Fig 7. Inflammation and regulation.

Dosage of IL-1β (A) and IL-33 (B) in the pleural fluid (PL) by ELISA, n = 4–8 (pool of 2 independent experiments). Uninfected mice are represented by a dashed horizontal bar. (C) Cytokines/chemokines transcripts (cut-off: >2-fold change, FC) induced in the lung of SC-infected mice at d4 p.i and associated functions. The effects of the gene expression changes in the lung were predicted using Ingenuity Pathways Analysis (IPA); regulation of the functions is indicated by arrows. (D) A q-RTPCR was performed for Cxcl1 transcripts to validate the array results; n = 12 (SC) and 5 (IV).

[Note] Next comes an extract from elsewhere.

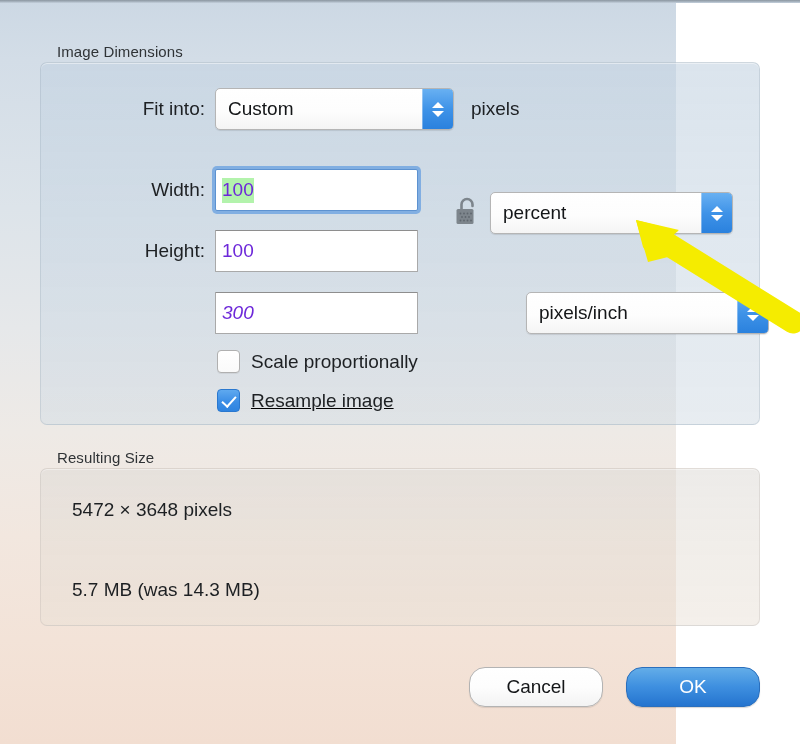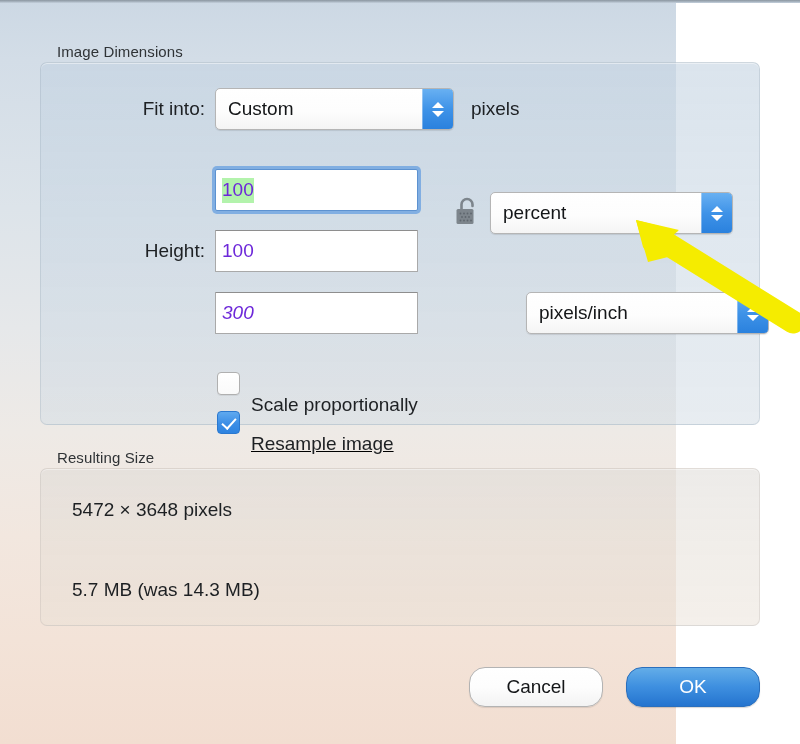"Width:" div.row-label { html: none -> <div>Width:</div> }
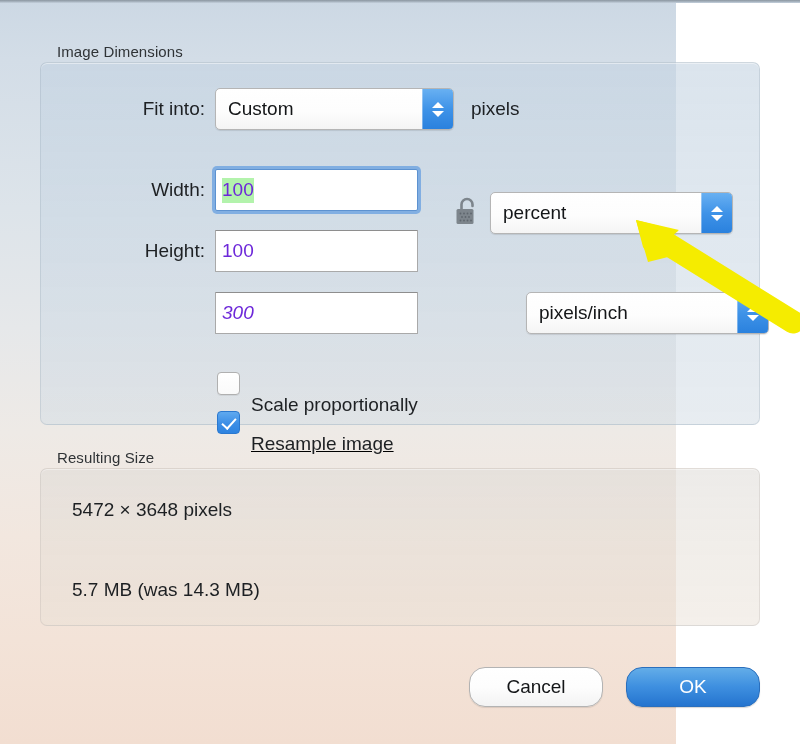"Scale proportionally" .check-label { margin-top: 44px -> none }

Dosage of IL-4 (D) and MCP-1 (E) in the broncho-alveolar lavage (BAL) by ELISA, n = 5–6. Uninfected mice are represented by a dashed horizontal bar. The results are expressed as mean ± SEM; a two-way ANOVA followed by a Bonferonni was performed for A, B, D and E, *p<0.05, **p<0.01, ***p<0.001 differences between infected mice and naive, ##p<0.01 difference between SC- and IV-infected mice at h6 for IL-1 β; a t-test was performed for Cxcl1, **p<0.01.